I'm Erin Harvey. I grew up here in Lancaster and then left for college, where I became an activist passionate about social & environmental issues. I discovered that food is an entry point to these issues that touches everyone, and that actually growing food was a satisfying way to begin to address them. I began by interning with non profit community gardening organizations and apprenticing at Garden Patch Produce, a small CSA in Alexandria, Ohio.

After college, I moved to Philadelphia, working with a grassroots food access organization for one year and then Greensgrow, one of the leaders in the urban farming movement. At Greensgrow I learned through inspiring example how you can create something out of nothing through sheer determination. Next I headed west for the CASFS Apprenticeship in Ecological Horticulture at UC Santa Cruz. The Apprenticeship - really the mothership of the organic farming movement in this country - has trained farmers and gardeners for 50 years now in the most beautiful setting, perched above the Monterey Bay.

Wanting to learn more about fruit trees, my next move was to Chester County, PA, to one of the most diverse and delicious orchards you'll ever find - North Star Orchard. There I received invaluable training in farm management. I also completed a Permaculture Design Course, which explores how we might use the principles of ecology as the basis for all design decisions. I try to keep these principles close in life decisions as well as farming decisions.

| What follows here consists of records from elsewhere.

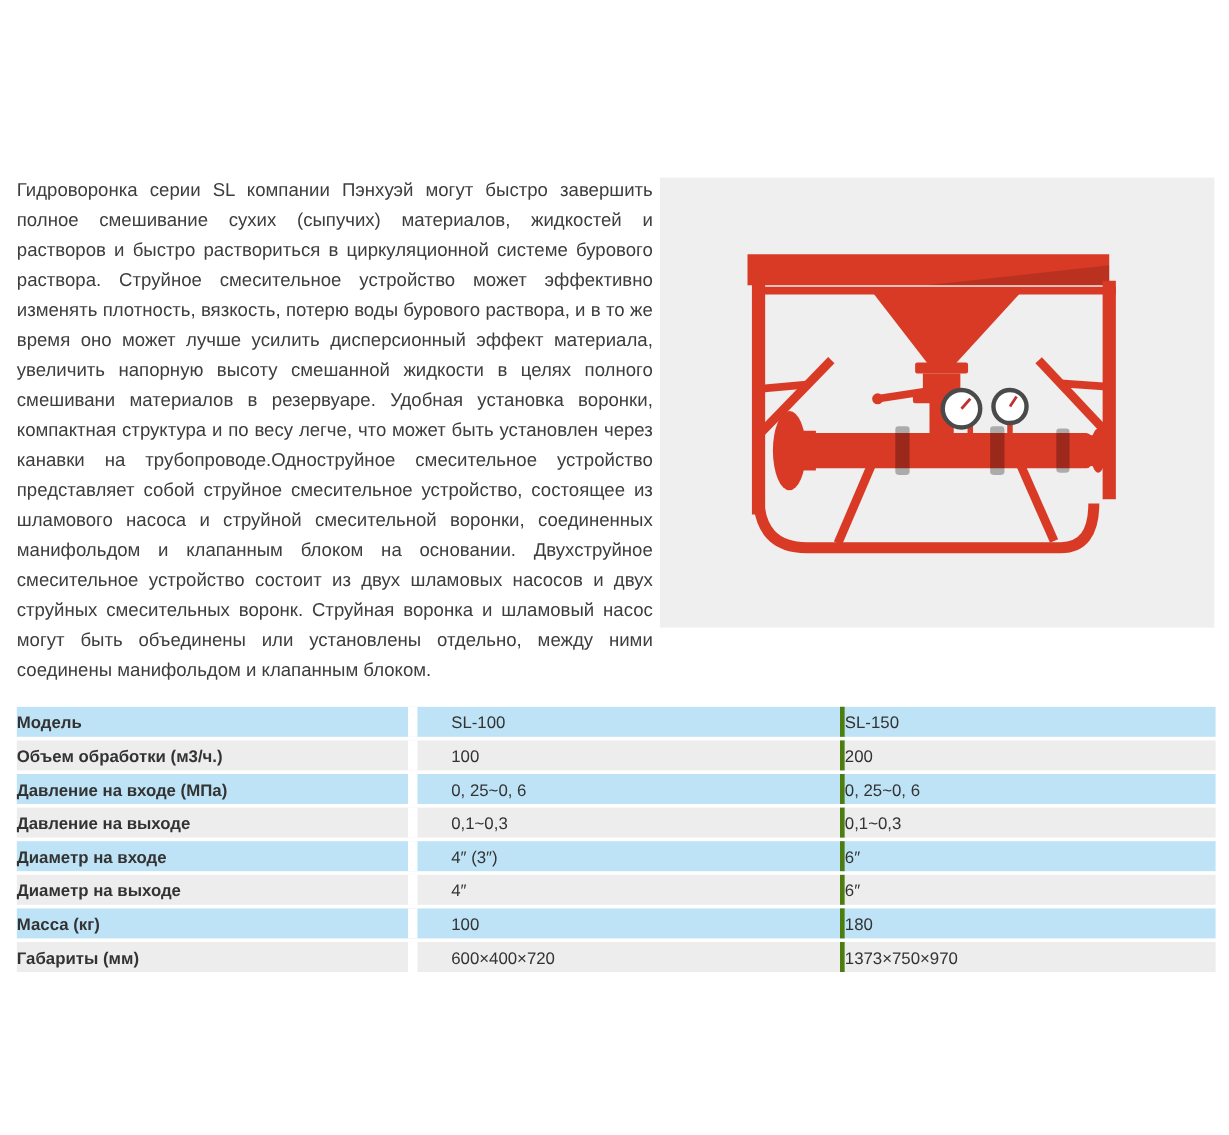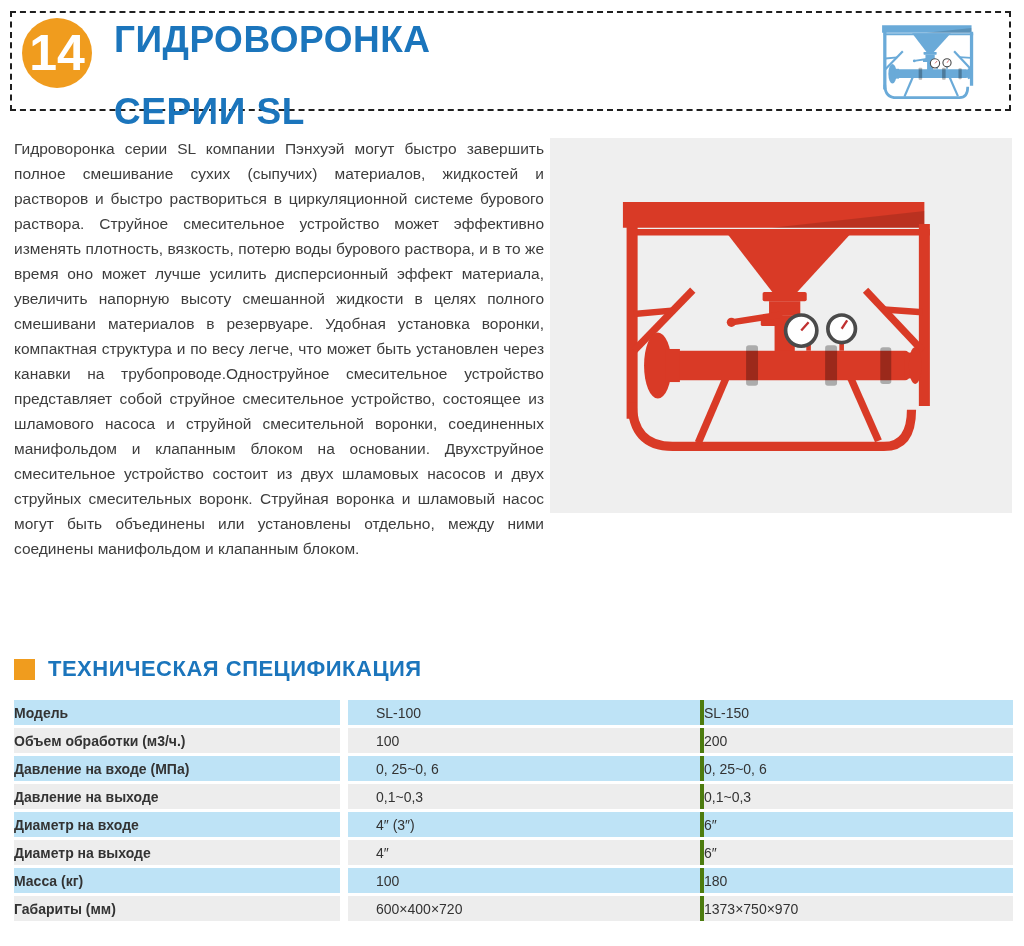--- a/index.html
+++ b/index.html
@@ -129,19 +129,6 @@
 
 <div class="page">
 
-  <div class="header-box">
-    <div class="num-circle">
-      <span>14</span>
-    </div>
-    <div class="header-title"><span>ГИДРОВОРОНКА</span><br>
-      <span>СЕРИИ SL</span>
-    </div>
-    <div class="header-icon">
-      <svg viewBox="0 0 420 330" xmlns="http://www.w3.org/2000/svg">
-          <use href="#machine"></use>
-        </svg>
-    </div>
-  </div>
 
   <div class="content">
 

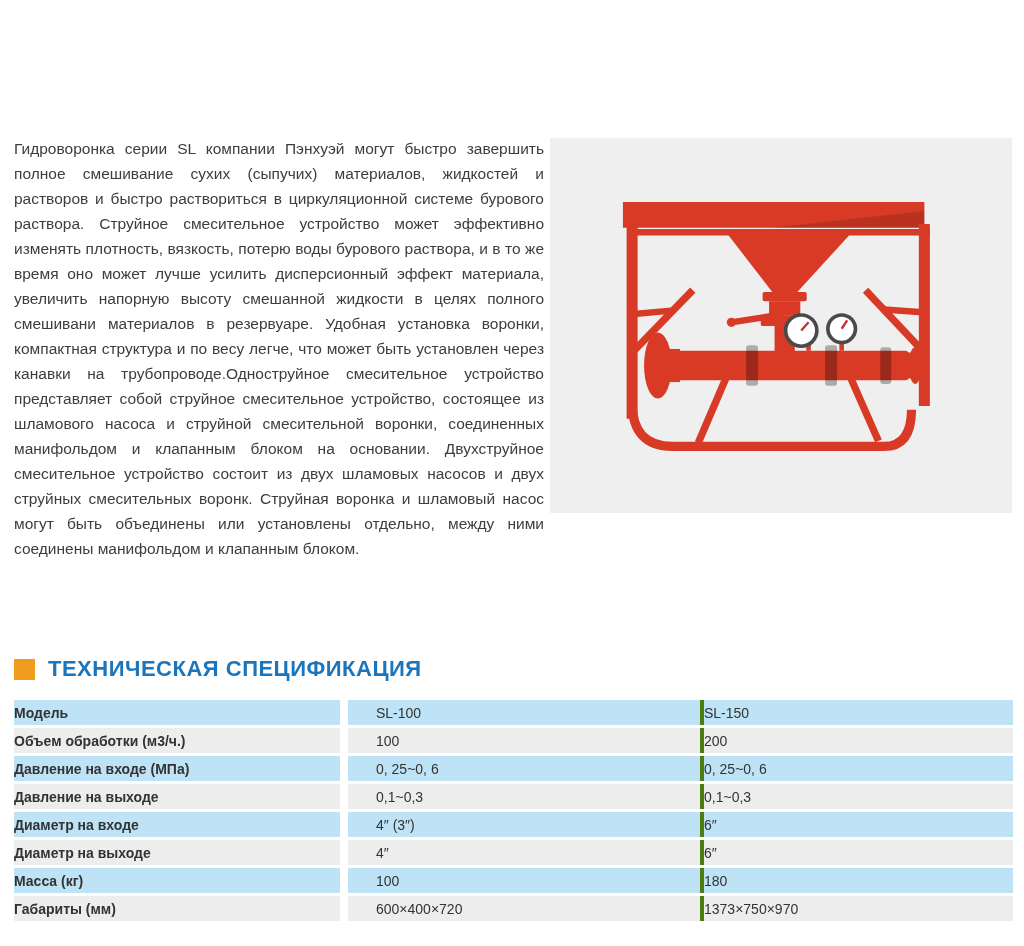--- a/index.html
+++ b/index.html
@@ -34,7 +34,7 @@
 
   
   .content {
-    position:absolute; left:14px; top:136px; width:998px;
+    position:absolute; left:14px; top:146px; width:998px;
   }
   .product-photo {
     float:right; width:462px; height:375px; background:#efefef;

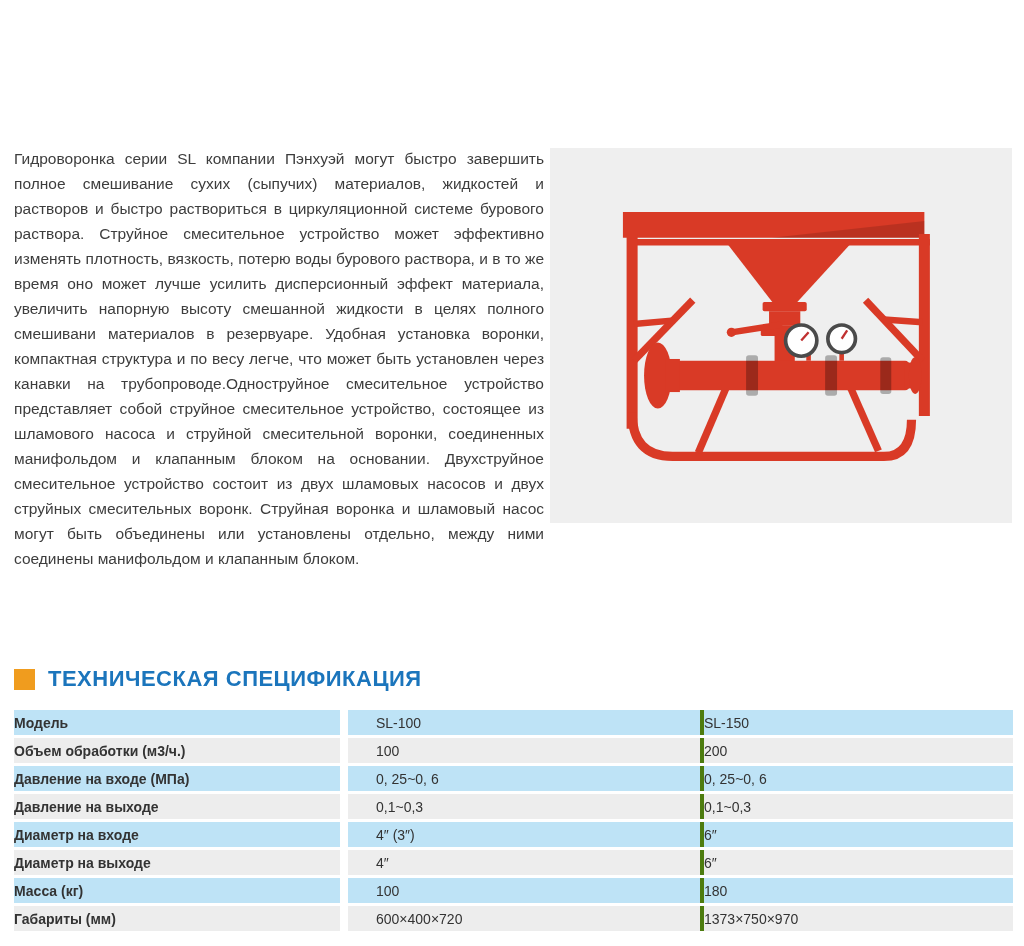--- a/index.html
+++ b/index.html
@@ -140,10 +140,6 @@
 
     <p class="intro-paragraph">Гидроворонка серии SL компании Пэнхуэй могут быстро завершить полное смешивание сухих (сыпучих) материалов, жидкостей и растворов и быстро раствориться в циркуляционной системе бурового раствора. Струйное смесительное устройство может эффективно изменять плотность, вязкость, потерю воды бурового раствора, и в то же время оно может лучше усилить дисперсионный эффект материала, увеличить напорную высоту смешанной жидкости в целях полного смешивани материалов в резервуаре. Удобная установка воронки, компактная структура и по весу легче, что может быть установлен через канавки на трубопроводе.Одноструйное смесительное устройство представляет собой струйное смесительное устройство, состоящее из шламового насоса и струйной смесительной воронки, соединенных манифольдом и клапанным блоком на основании. Двухструйное смесительное устройство состоит из двух шламовых насосов и двух струйных смесительных воронк. Струйная воронка и шламовый насос могут быть объединены или установлены отдельно, между ними соединены манифольдом и клапанным блоком.</p>
 
-    <div class="spec-title-row">
-      <span class="orange-bullet"></span>
-      <span class="spec-title">ТЕХНИЧЕСКАЯ СПЕЦИФИКАЦИЯ</span>
-    </div>
 
     <table class="spec">
       <tbody>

I am grateful to have learned from some of the best, and also for the growers who paved the way in the last several decades before local became cool, doing the hard work of farming differently simply because they believed in it. I'm also lucky to have found a wonderful local food community here in central Ohio and to have a family who supports me and has always been proud to claim a farmer.

 
... following the path of least resistance is what makes the river crooked!